Nel flusso delle urgenze quotidiane e nei periodi frenetici, secondo l’autrice, sarebbe fondamentale riuscire a tornare alla cura di noi stessi. 

Riacquistare consapevolezza e lucidità è possibile soltanto se riusciamo ad impostare nel nostro cervello il programma “stop now”, prendendo l’abitudine di fermarci più volte nell’arco della giornata per ritrovare il senso di chi siamo, cosa vogliamo e dove stiamo andando.

Bastano 30 secondi di respiro consapevole per riprendere coscienza del nostro corpo, del nostro stato d’animo e del nostro pensare. Piccoli break meditativi allargano lo spazio/tempo fra un pensiero e l’altro, quanto basta per recuperare energia e riconcentrarsi.

La mattina gustiamo consapevolmente la prima pausa a colazione, impegnandoci in un mini-allenamento alla “presenza mentale”. 

Il pranzo può essere trasformato in un power-lunch se, consapevolmente, facciamo la scelta di alimentare in modo sano e rispettoso il corpo, mantendendo la mente e il cuore centrati su noi stessi. 

Se decidiamo di mangiare con qualcuno, cerchiamo di farlo con persone positive che non ci diano emozioni quali rabbia o tristezza. 

Se durante la giornata ci accorgiamo di essere tesi, alziamoci e passeggiamo, trasferendo nei piedi la nostra mente affollata di pensieri

Non appena terminiamo un lavoro, prima di passare ad un altro, facciamo una brevissima sessione di “body-scan”: respirando profondamente prendiamo visione del nostro corpo, visualizzando e rilassando ogni sua parte.

Al rintocco di ogni ora alziamo lo sguardo da ciò che stiamo facendo per lasciarlo vagare nell’ambiente, ascoltiamo i suoni presenti in primo piano e quelli in sottofondo.
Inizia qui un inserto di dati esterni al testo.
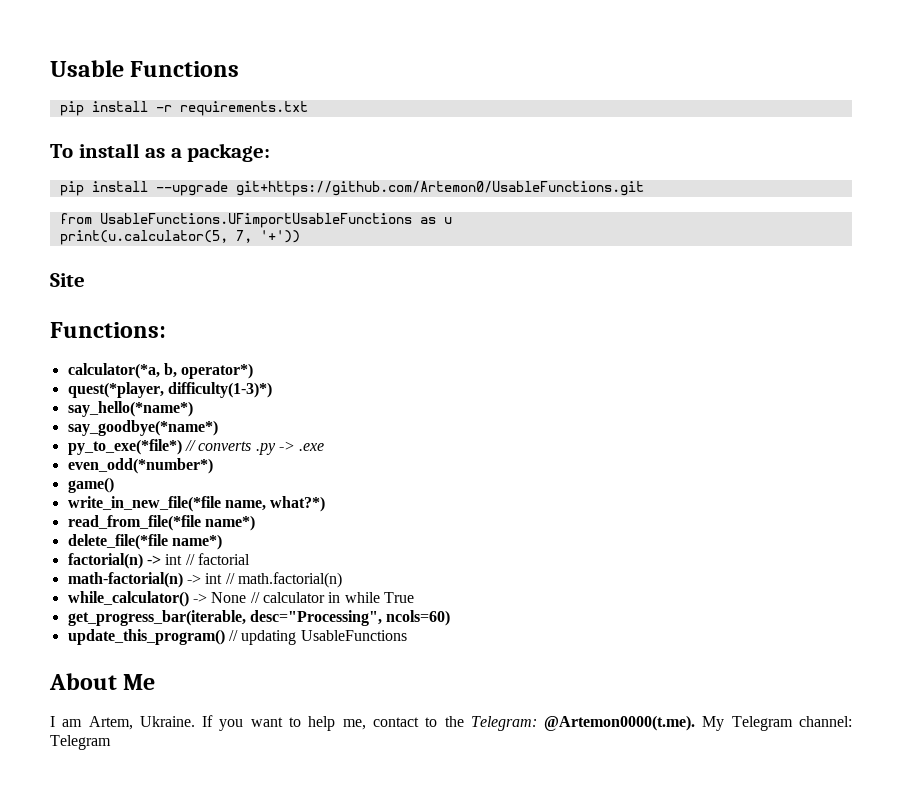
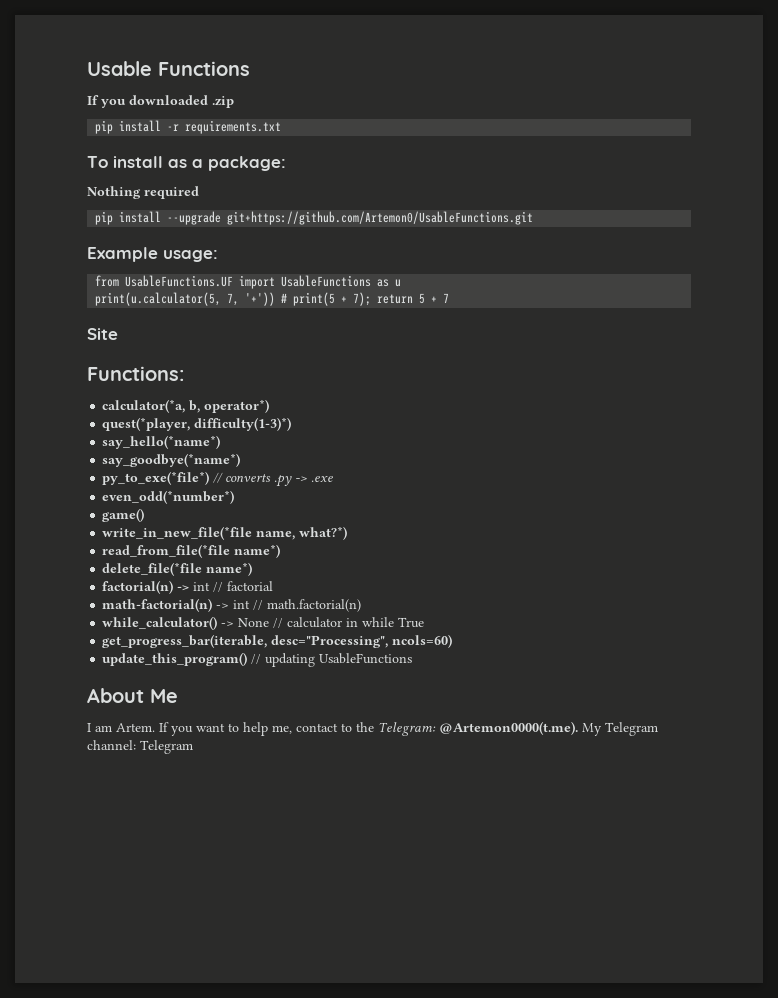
+ If you downloaded .zip
+ Nothing required
+ Example usage:
- from UsableFunctions.UFimportUsableFunctions as u
+ from UsableFunctions.UF import UsableFunctions as u
- print(u.calculator(5, 7, '+'))
+ print(u.calculator(5, 7, '+')) # print(5 + 7); return 5 + 7
- I am Artem, Ukraine.
+ I am Artem.

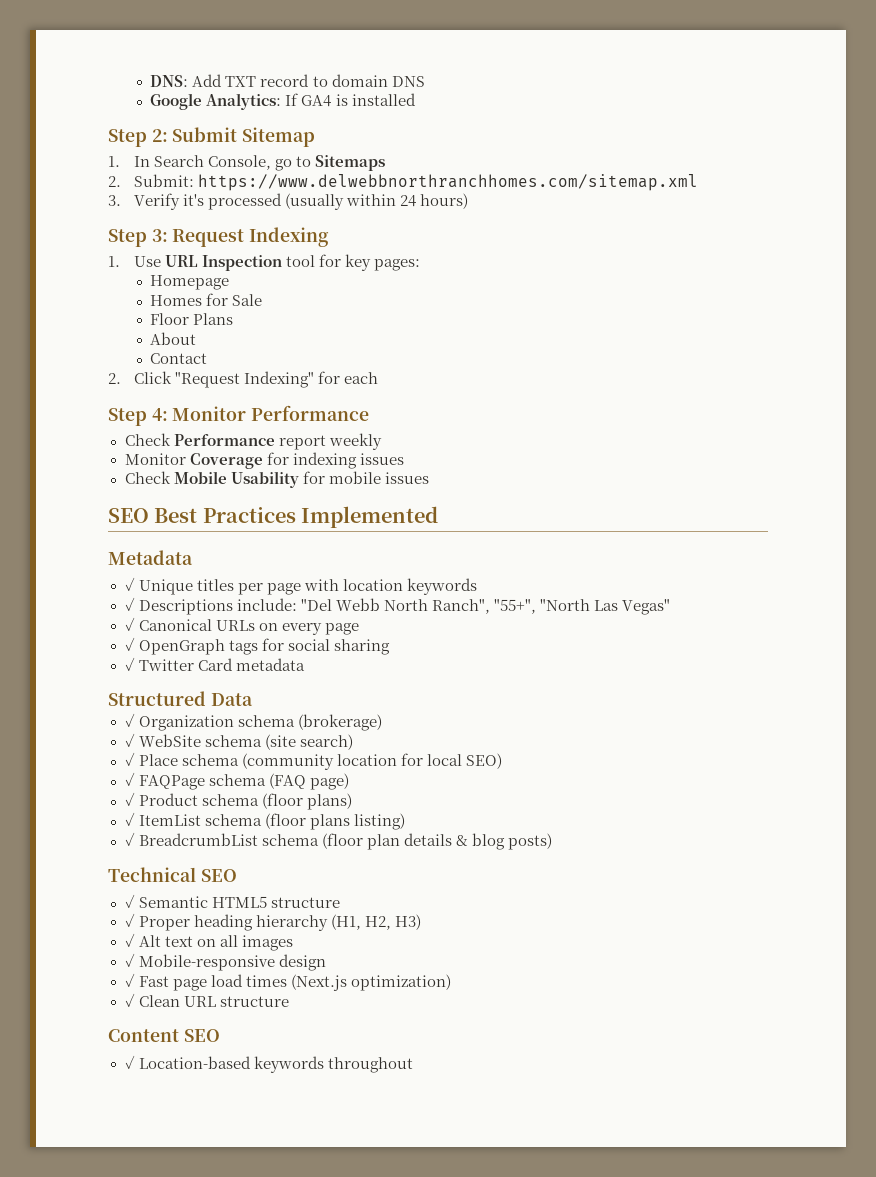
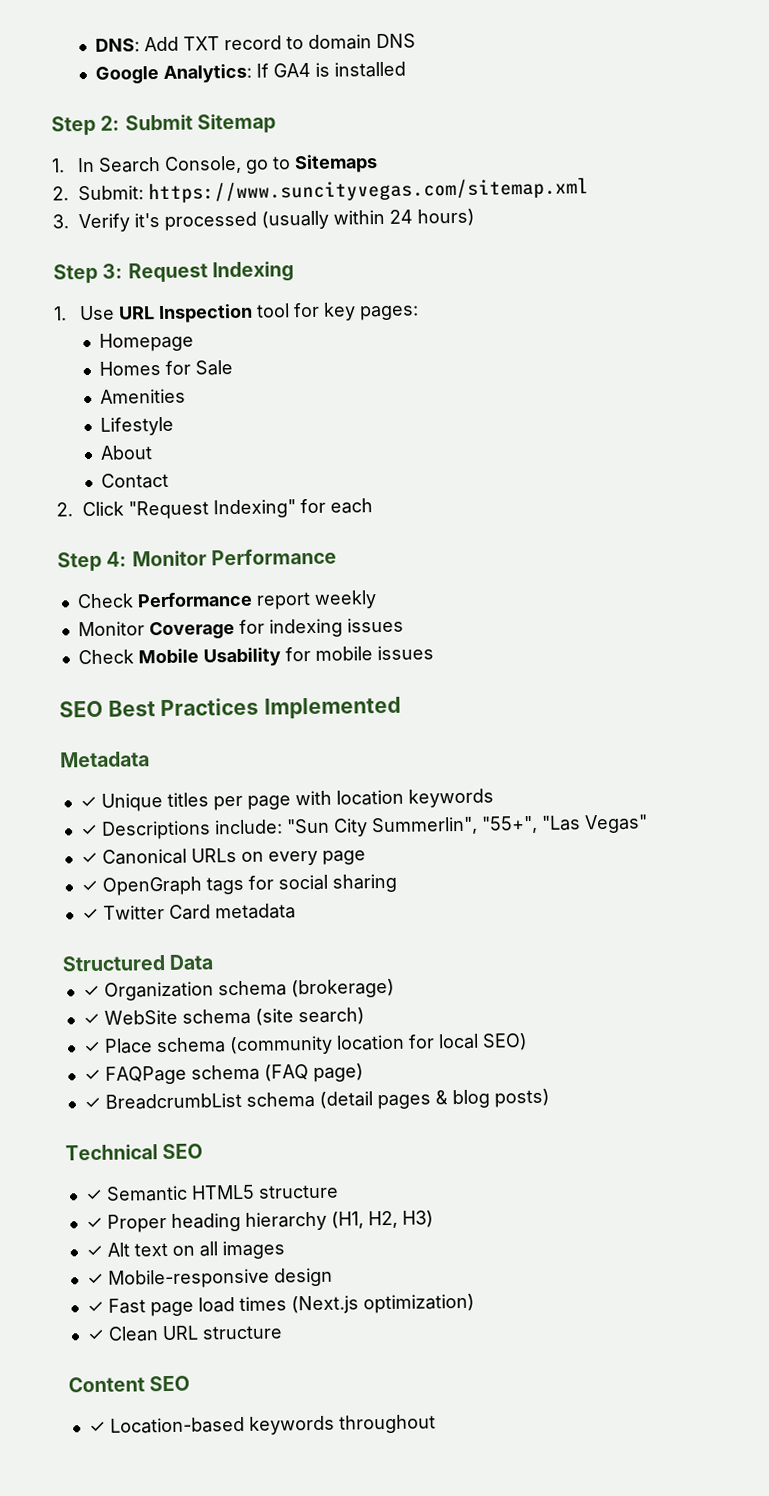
- 2. Submit: https://www.delwebbnorthranchhomes.com/sitemap.xml
+ 2. Submit: https://www.suncityvegas.com/sitemap.xml
- Floor Plans
+ Amenities
+ Lifestyle
- ✓ Descriptions include: "Del Webb North Ranch", "55+", "North Las Vegas"
+ ✓ Descriptions include: "Sun City Summerlin", "55+", "Las Vegas"
- ✓ Product schema (floor plans)
- ✓ ItemList schema (floor plans listing)
- ✓ BreadcrumbList schema (floor plan details & blog posts)
+ ✓ BreadcrumbList schema (detail pages & blog posts)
Ricordiamoci di respirare! Quando siamo tesi il respiro si accorcia e diventa superficiale. Bastano tre respiri profondi e consapevoli per ridarci energia.

E’ importante essere consapevoli dell’obiettivo che vogliamo raggiungere, tracciando una rotta precisa.

Al mattino appena svegli, dopo qualche minuto di respiro consapevole, cerchiamo di affermare il nostro intento ponendoci delle semplici domande:

– Quale qualità della mente voglio rafforzare e sviluppare?

– Come posso prendermi maggiore cura di me stesso?

– Come potrei fare la differenza?

– Come poter essere più compassionevole?

– Come potrei sentirmi più connesso e soddisfatto?

Teniamo presente tutto il giorno le risposte che sono arrivate. Se saremo consapevoli del nostro intento ci accorgeremo che la qualità del nostro tempo, delle nostre relazioni e del nostro umore, può notevolmente migliorare.